34

61.4K 3K 5
                                    

Toko buku.

Disini sekarang wanita dengan khimar warna biru dan dompet kecil dengan rantai yang tergantung di lengan kananya. Ia sibuk membaca satu persatu cover buku tentang manajemen, menyesuaikan dengan apa yang ingin di carinya, yaitu tentang pemasaran. Ini berguna untuk cafenya nanti.

Salma memikirkan bagaimana cara memajukan cafenya tanpa harus mengecewakan usaha Azam membelikan cafe itu. Ia mengambil satu buku yang ia tak terlalu tau maksutnya, ini lebih umum daripada mata kuliah manajemenya dulu.

Saat Salma menarik buku lain dari arah berlawanan juga ada yang mengambil buku itu, mungkin karena tulisan best sellernya. Salma bersikukuh mengambilnya, lalu karena dari arah berlawanan juga bersikukuh atas buku itu, akhirnya Salma melepaskan buku yang ia inginkan itu dan saat buku itu ia lepas, terlihat dari celah itu siapa lawab tarik menarik buku itu tadi.

Itu Deni,

Partner kerjanya.

Salma dan Deni tertawa serempak.

"Ya Allah Assalamualaikum" salam Salma masih dari balik celah. Lalu berjalan menyusur rak buku satu untuk bertemu Deni. Tak sopan jika berbincang di celah.

"Waalaikumsalah mbak, sendiri?" tanya Deni karena tak melihat Azam. Setiap melihat Azam ia merasa salut, setiap hari seakan bisa menemani Salma.

"Iya, sendirinya?" tanya Salma balik, melihat Deni juga seorang diri.

"Sama temen mbak" berhenti sejenak dan memanggil temannya "Syifaa".

Si pemilik nama keluar dari rak buku ke dua, berjalan mendekati Deni dengan 3 buku tebal memenuhi tanganya. Syifa berdiri di samping Deni dengan mata membulat terkejut, begitu juga Salma. Mereka saling terkejut melihat satu sama lain.

Syifa memberikan bukunya kepada Deni lalu memeluk Salma erat.

"Ya Allah Salma lama banget gak ketemu"

"Iya, sekarang kamu juga disini?"

Syifa mengangguk "iya kuliah gue" celetuknya. Masih sama seperti dulu, bar-bar.

"Sama Deni? Pacaran ya?" goda Salma. Mendapat pukulan kecil dari Syifa.

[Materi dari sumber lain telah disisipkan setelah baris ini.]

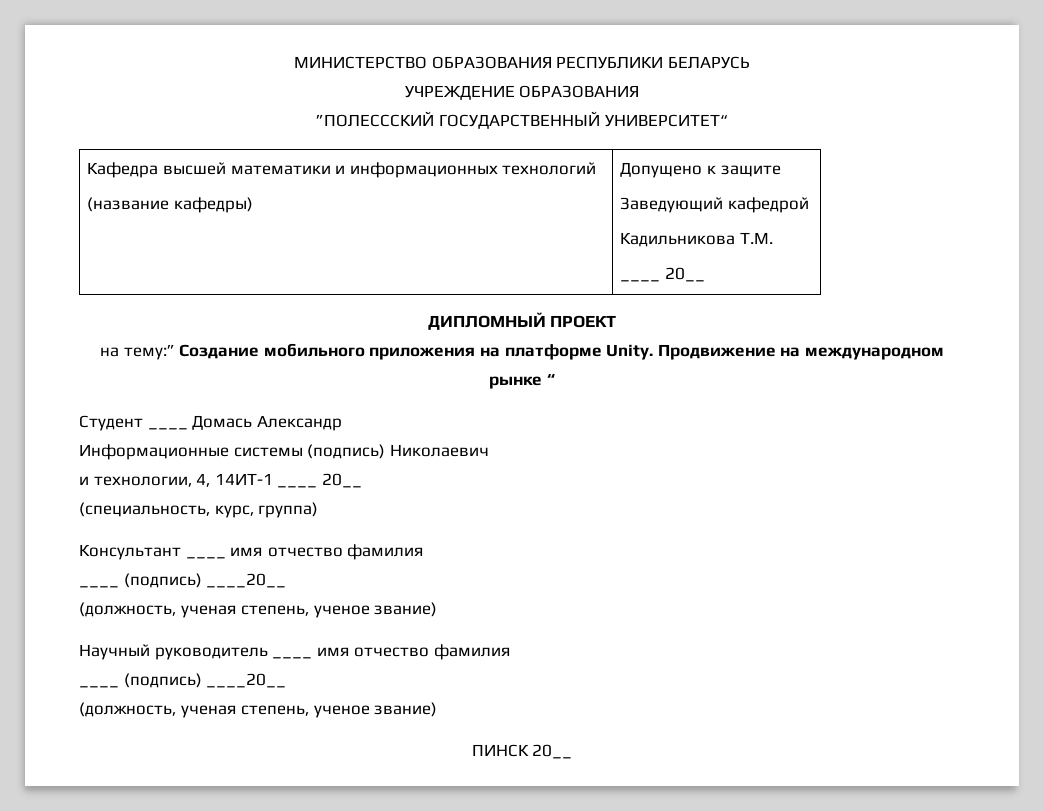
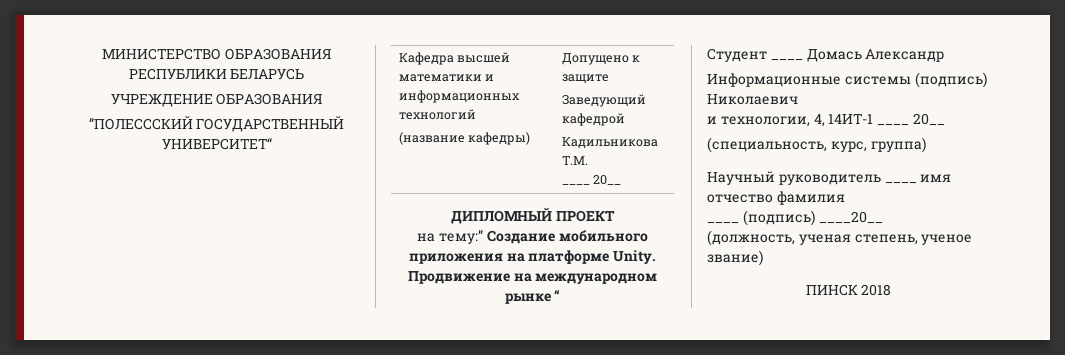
- Консультант ____ имя отчество фамилия
- ____ (подпись) ____20__
- (должность, ученая степень, ученое звание)
- ПИНСК 20__
+ ПИНСК 2018

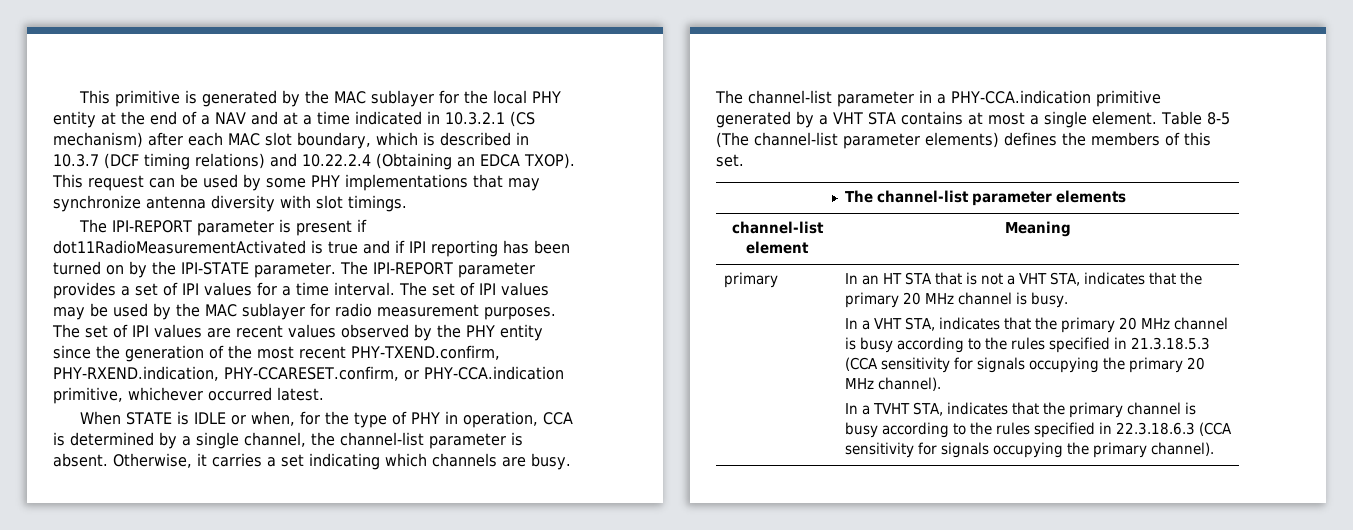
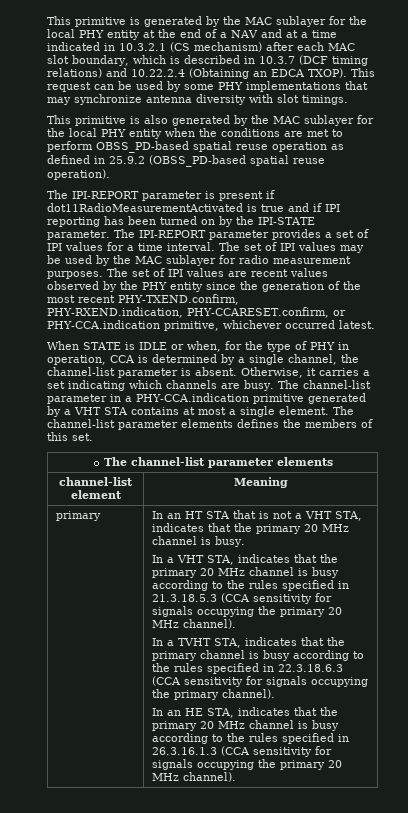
+ This primitive is also generated by the MAC sublayer for the local PHY entity when the conditions are met to perform OBSS_PD-based spatial reuse operation as defined in 25.9.2 (OBSS_PD-based spatial reuse operation).
- Table 8-5 (The channel-list parameter elements) defines the members of this set.
+ The channel-list parameter elements defines the members of this set.
+ In an HE STA, indicates that the primary 20 MHz channel is busy according to the rules specified in 26.3.16.1.3 (CCA sensitivity for signals occupying the primary 20 MHz channel).

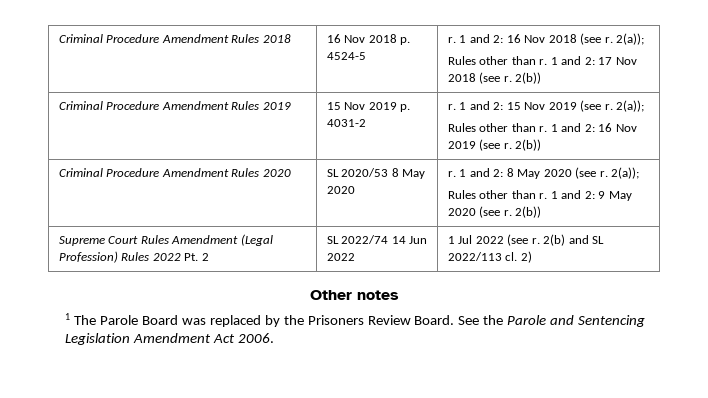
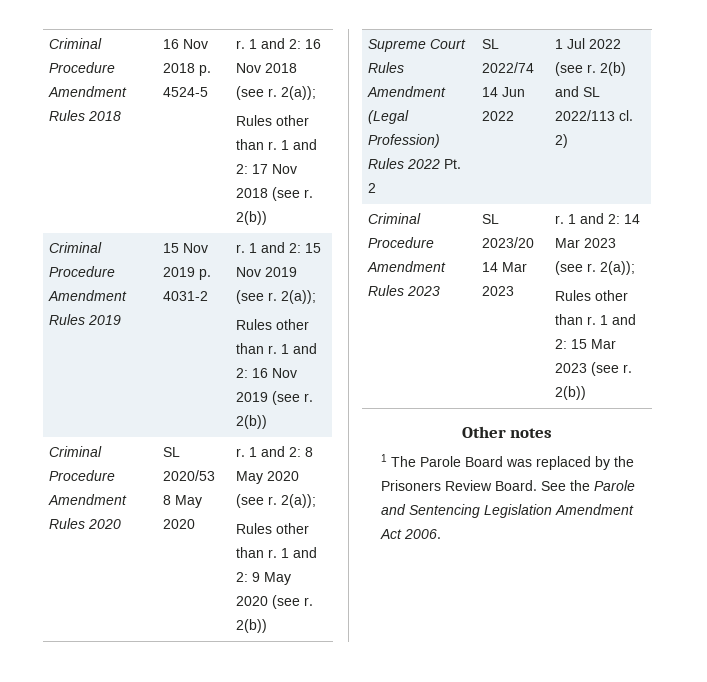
+ Criminal Procedure Amendment Rules 2023 | SL 2023/20 14 Mar 2023 | r. 1 and 2: 14 Mar 2023 (see r. 2(a));
+ Rules other than r. 1 and 2: 15 Mar 2023 (see r. 2(b))

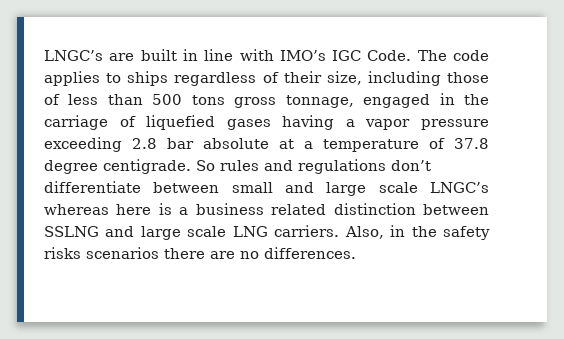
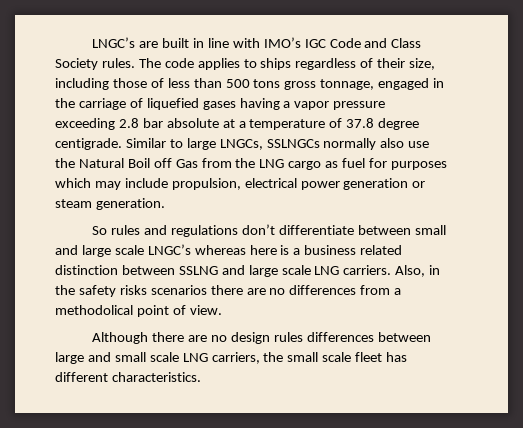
- LNGC’s are built in line with IMO’s IGC Code.
+ LNGC’s are built in line with IMO’s IGC Code and Class Society rules.
- The code applies to ships regardless of their size, including those of less than 500 tons gross tonnage, engaged in the carriage of liquefied gases having a vapor pressure exceeding 2.8 bar absolute at a temperature of 37.8 degree centigrade. So rules and regulations don’t differentiate between small and large scale LNGC’s whereas here is a business related distinction between SSLNG and large scale LNG carriers.
+ The code applies to ships regardless of their size, including those of less than 500 tons gross tonnage, engaged in the carriage of liquefied gases having a vapor pressure exceeding 2.8 bar absolute at a temperature of 37.8 degree centigrade. Similar to large LNGCs, SSLNGCs normally also use the Natural Boil off Gas from the LNG cargo as fuel for purposes which may include propulsion, electrical power generation or steam generation.
+ So rules and regulations don’t differentiate between small and large scale LNGC’s whereas here is a business related distinction between SSLNG and large scale LNG carriers.
- Also, in the safety risks scenarios there are no differences.
+ Also, in the safety risks scenarios there are no differences from a methodolical point of view.
+ Although there are no design rules differences between large and small scale LNG carriers, the small scale fleet has different characteristics.

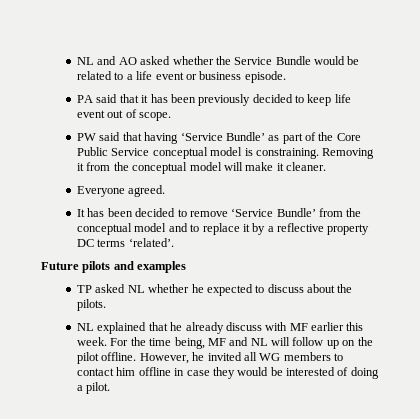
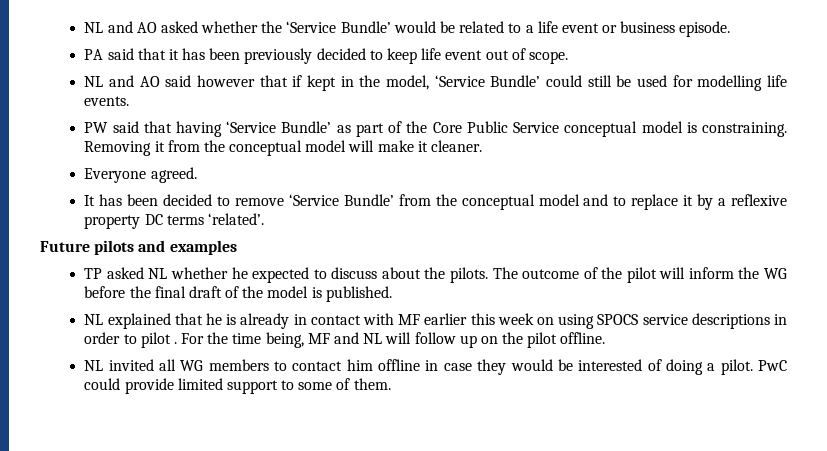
- NL and AO asked whether the Service Bundle would be related to a life event or business episode.
+ NL and AO asked whether the ‘Service Bundle’ would be related to a life event or business episode.
+ NL and AO said however that if kept in the model, ‘Service Bundle’ could still be used for modelling life events.
- It has been decided to remove ‘Service Bundle’ from the conceptual model and to replace it by a reflective property DC terms ‘related’.
+ It has been decided to remove ‘Service Bundle’ from the conceptual model and to replace it by a reflexive property DC terms ‘related’.
- TP asked NL whether he expected to discuss about the pilots.
- NL explained that he already discuss with MF earlier this week.
+ TP asked NL whether he expected to discuss about the pilots. The outcome of the pilot will inform the WG before the final draft of the model is published.
+ NL explained that he is already in contact with MF earlier this week on using SPOCS service descriptions in order to pilot .
- For the time being, MF and NL will follow up on the pilot offline. However, he invited all WG members to contact him offline in case they would be interested of doing a pilot.
+ For the time being, MF and NL will follow up on the pilot offline.
+ NL invited all WG members to contact him offline in case they would be interested of doing a pilot.
+ PwC could provide limited support to some of them.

"Engga lah, temen" jawab Syifa, meski Salma tau Syifa sedang tersipu.

Setelah berbincang kecil Salma membawa Syifa ke cafenya yang beruntungnya tak jauh dari toko buku. Sedang Deni menaikki mobilnya seorang diri, mungkin ia akan tau jika pertemuan dua perempuan akan banyak cerita yang bisa semua hal di bahas, meski bagi lelaki tak penting bagi perempuan itu bisa jadi topik menarik bagi kaum Hawa.

"Jadi lo udah nikah?" tanya Syifa, excited.

Salma mengangguk "dan sekarang tinggal di komplek deket sini, ya setengah jam lah" ucap Salma sedikit melihat Syifa, lawan bicaranya, dan kembali menyetir.

"Dapet siapa?"

"Dosen sendiri, panjang ceritanya mah"

"Beruntung banget lo"

"Terus mitra yang mau ditemuin Deni sama aku itu kamu?" tanya Salma sekaligus menebak.

"Iya gue, bokap ada perusahaan si disini dan butuh tempat tetap buat acara, gue di saranin si Deni gitu ceritanya"

Syifa menjelaskan panjang kali lebar kemudian sesekali Salma meresponya dengan tawa, mendengarkan cerita Syifa tentang masa SD yang tak pernah ada akhirnya membuat Salma kembali bernostalgia tentang masalalu.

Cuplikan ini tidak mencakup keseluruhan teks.